Execution Strategy (No Timeline)

Follow this order:

  1. Data prep + label normalization
  2. Baselines (A/B/C)
  3. Graph model training
  4. Ablations and tuning
  5. Robustness checks + packaging
  6. Build a minimal Gradio demo interface (final step, after model is fully trained and selected)

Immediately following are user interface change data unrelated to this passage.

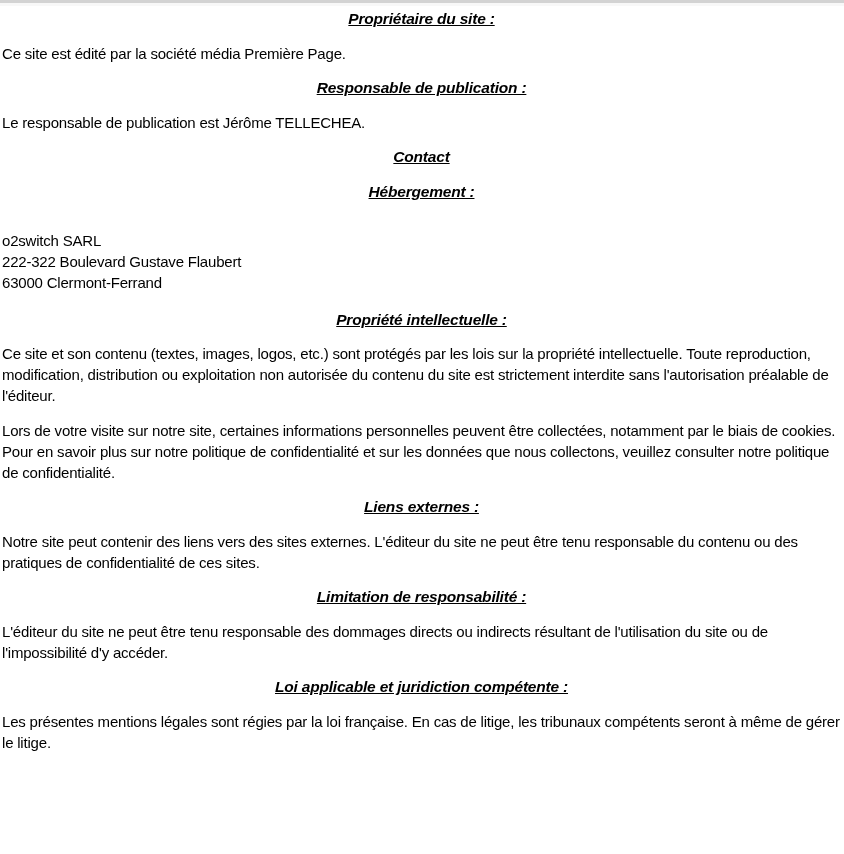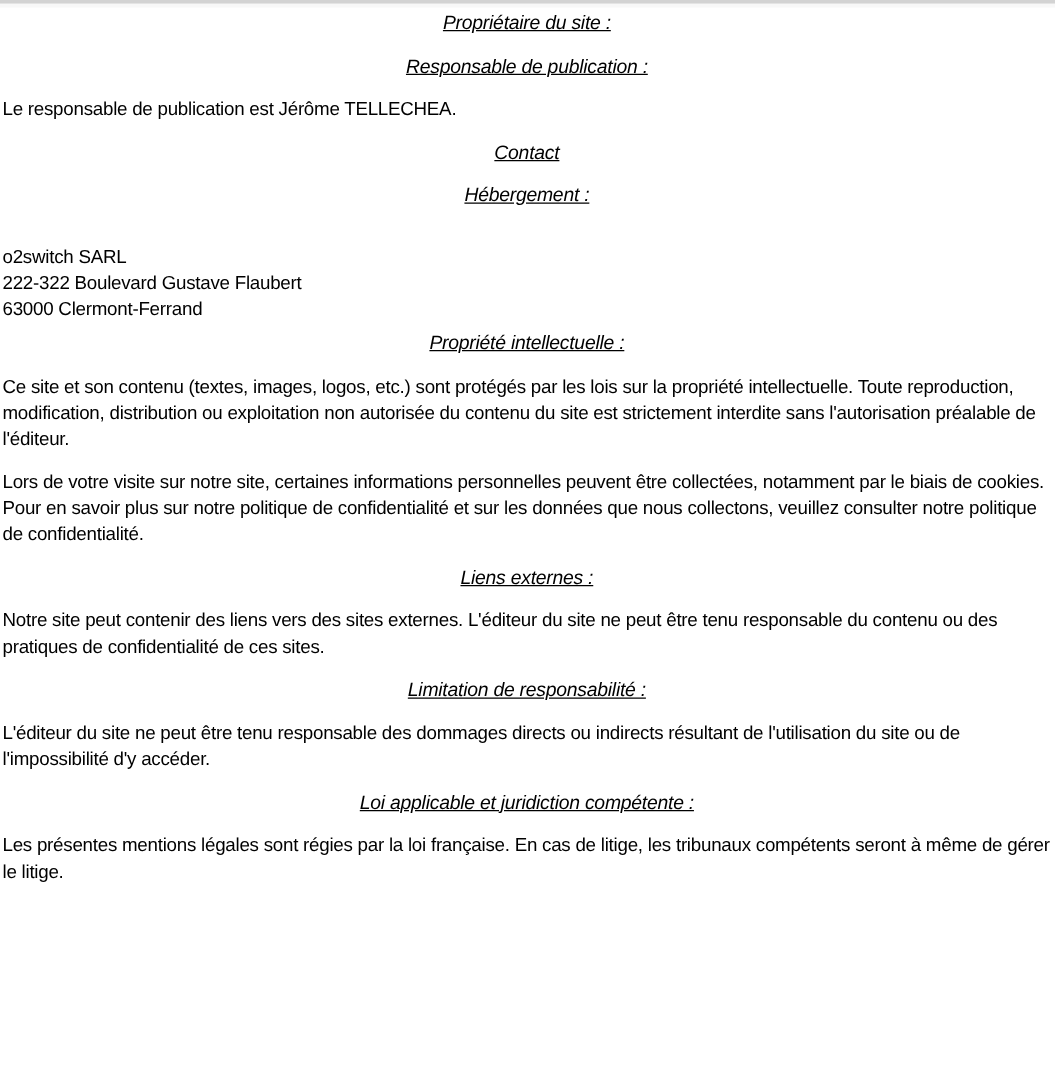--- a/index.html
+++ b/index.html
@@ -30,7 +30,7 @@
   }
   h2.section-heading {
     font-size: 15.5px;
-    font-weight: 400;
+    font-weight: 700;
     font-style: italic;
     text-decoration: underline;
     text-align: center;

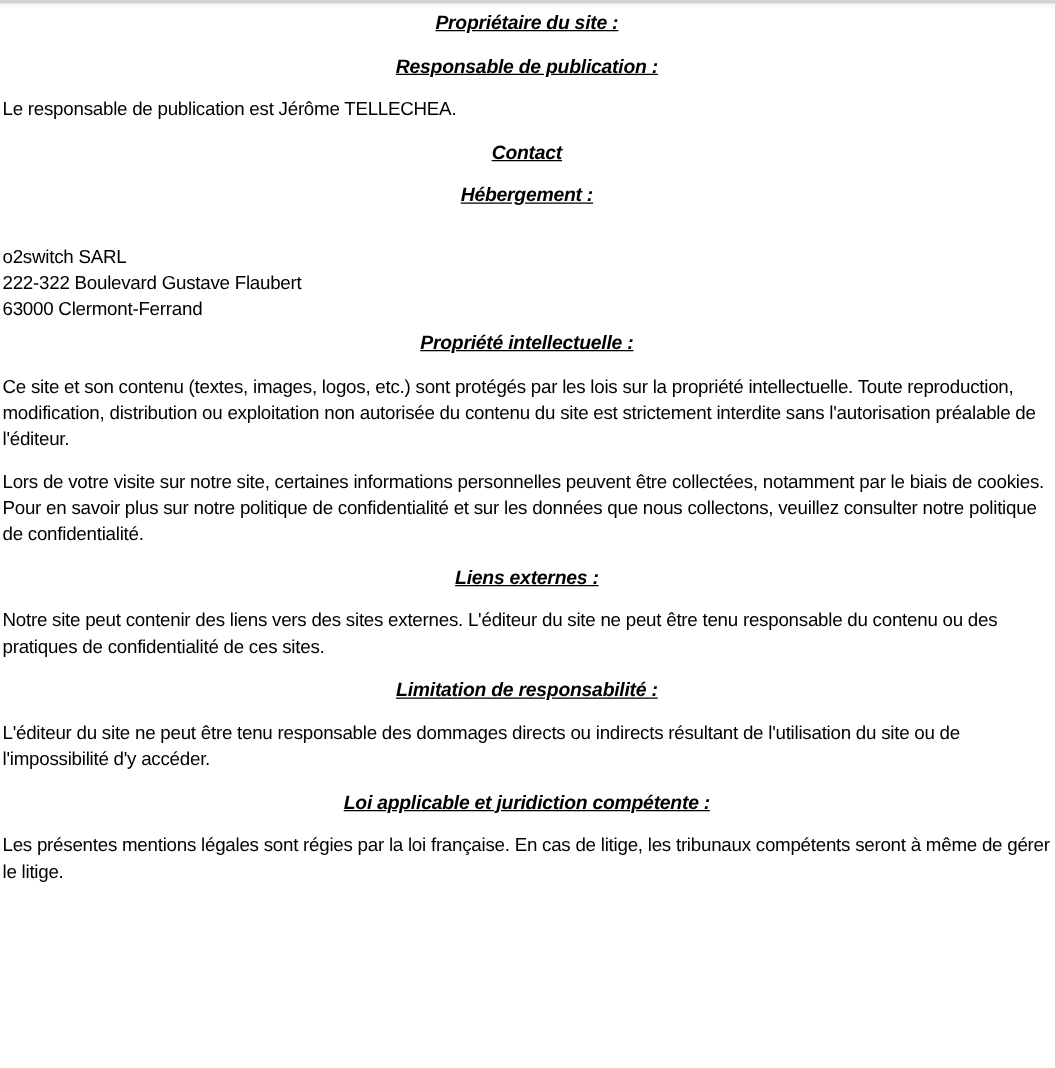--- a/index.html
+++ b/index.html
@@ -60,6 +60,7 @@
 <div class="content">
 
   <h2 class="section-heading first">Propriétaire du site :</h2>
+  <p class="body-paragraph">Ce site est édité par la société média Première Page.</p>
 
   <h2 class="section-heading">Responsable de publication :</h2>
   <p class="body-paragraph">Le responsable de publication est Jérôme TELLECHEA.</p>

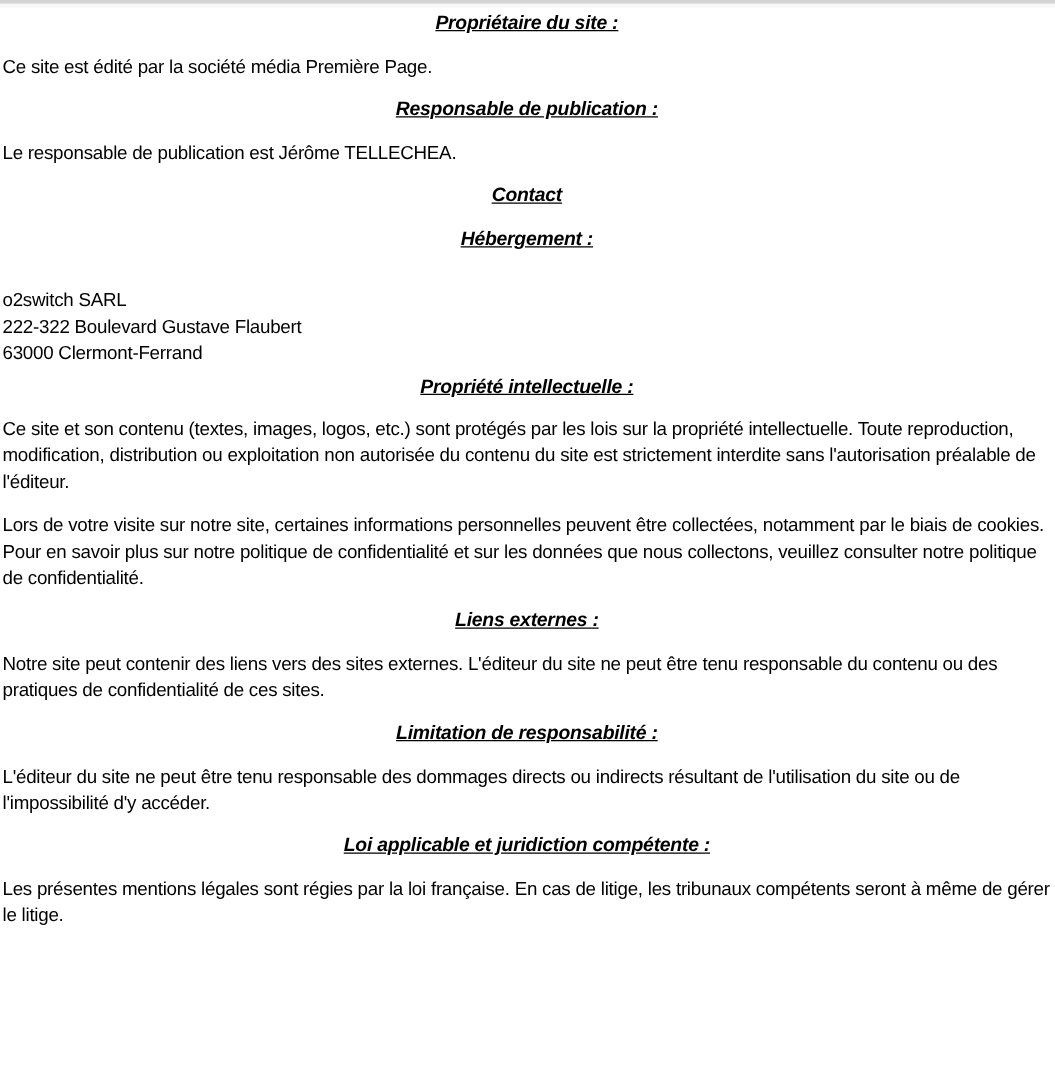--- a/index.html
+++ b/index.html
@@ -42,7 +42,7 @@
     margin-top: 2px;
   }
   h2.tight-top {
-    margin-top: 6px;
+    margin-top: 16px;
   }
   p.body-paragraph {
     margin: 13.5px 0;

Use plan/plan.md as the source of truth for quality gates and deliverables.

How To Run

1) Run Chair-Only Data Pipeline (Visual Genome)

Default full pipeline:

python scripts/data/run_data_pipeline.py --config configs/dataset.yaml

Run individual stages:

  • python scripts/data/run_data_pipeline.py --download-only --config configs/dataset.yaml
  • python scripts/data/run_data_pipeline.py --extract-only --config configs/dataset.yaml
  • python scripts/data/run_data_pipeline.py --process-only --config configs/dataset.yaml
  • python scripts/data/run_data_pipeline.py --split-only --config configs/dataset.yaml

Direct scripts (if needed):

  • python scripts/data/download_visual_genome.py --config configs/dataset.yaml
  • python scripts/data/extract_visual_genome.py --config configs/dataset.yaml
  • python scripts/data/process_visual_genome.py --config configs/dataset.yaml
  • python scripts/data/build_splits.py --config configs/dataset.yaml

Important: the processing pipeline is strict chair-only (primary_object_class: chair).

2) Train/Evaluate Models

Baseline (CLIP/DINO + MLP)

  • Smoke run (quick sanity check):

    python scripts/train_baseline.py --run-name smoke_baseline --mode smoke --device auto

  • Full run:

    python scripts/train_baseline.py --run-name baseline_full --mode full --device auto

GNN (CLIP/DINO + bipartite native GNN)

  • GNN smoke run:

    python scripts/train_gnn.py --run-name smoke_gnn --mode smoke --device auto

  • Compare baseline vs GNN (after both smoke runs complete):

    python scripts/compare_baseline_vs_gnn.py --baseline-run smoke_baseline --gnn-run smoke_gnn

3) Inference and Gradio UI

CLI inference

  • Baseline checkpoint:

    python scripts/infer.py --checkpoint outputs/smoke_baseline/best.pt --image path/to/chair.jpg --top-k 5 --threshold 0.5

  • GNN checkpoint:

    python scripts/infer.py --checkpoint outputs/smoke_gnn/best.pt --image path/to/chair.jpg --top-k 5 --threshold 0.5

Gradio app (local)

  • Launch:

    python app.py

  • Then:

    • Open the printed URL.
    • Upload a chair image.
    • Choose baseline or gnn.
    • Adjust threshold/top-k as needed.

Expected Outputs

Data artifacts:

  • data/processed/visual_genome/samples.parquet (or samples.csv fallback)
  • data/processed/visual_genome/label_vocab.json
  • data/processed/visual_genome/label_frequencies.json
  • data/processed/visual_genome/processing_report.json
  • data/processed/visual_genome/splits/train.json
  • data/processed/visual_genome/splits/val.json
  • data/processed/visual_genome/splits/test.json
  • data/processed/visual_genome/splits/split_report.json

Training/eval artifacts:

  • model checkpoints
  • evaluation reports (mAP/F1/per-attribute)
  • embedding analysis artifacts (UMAP/retrieval results)
  • error analysis summaries
  • minimal Gradio demo for interactive predictions

Notes

  • Keep experiments reproducible with fixed seeds.
  • Track all runs with consistent config snapshots.
  • Measure gains against Baseline C to isolate graph contribution.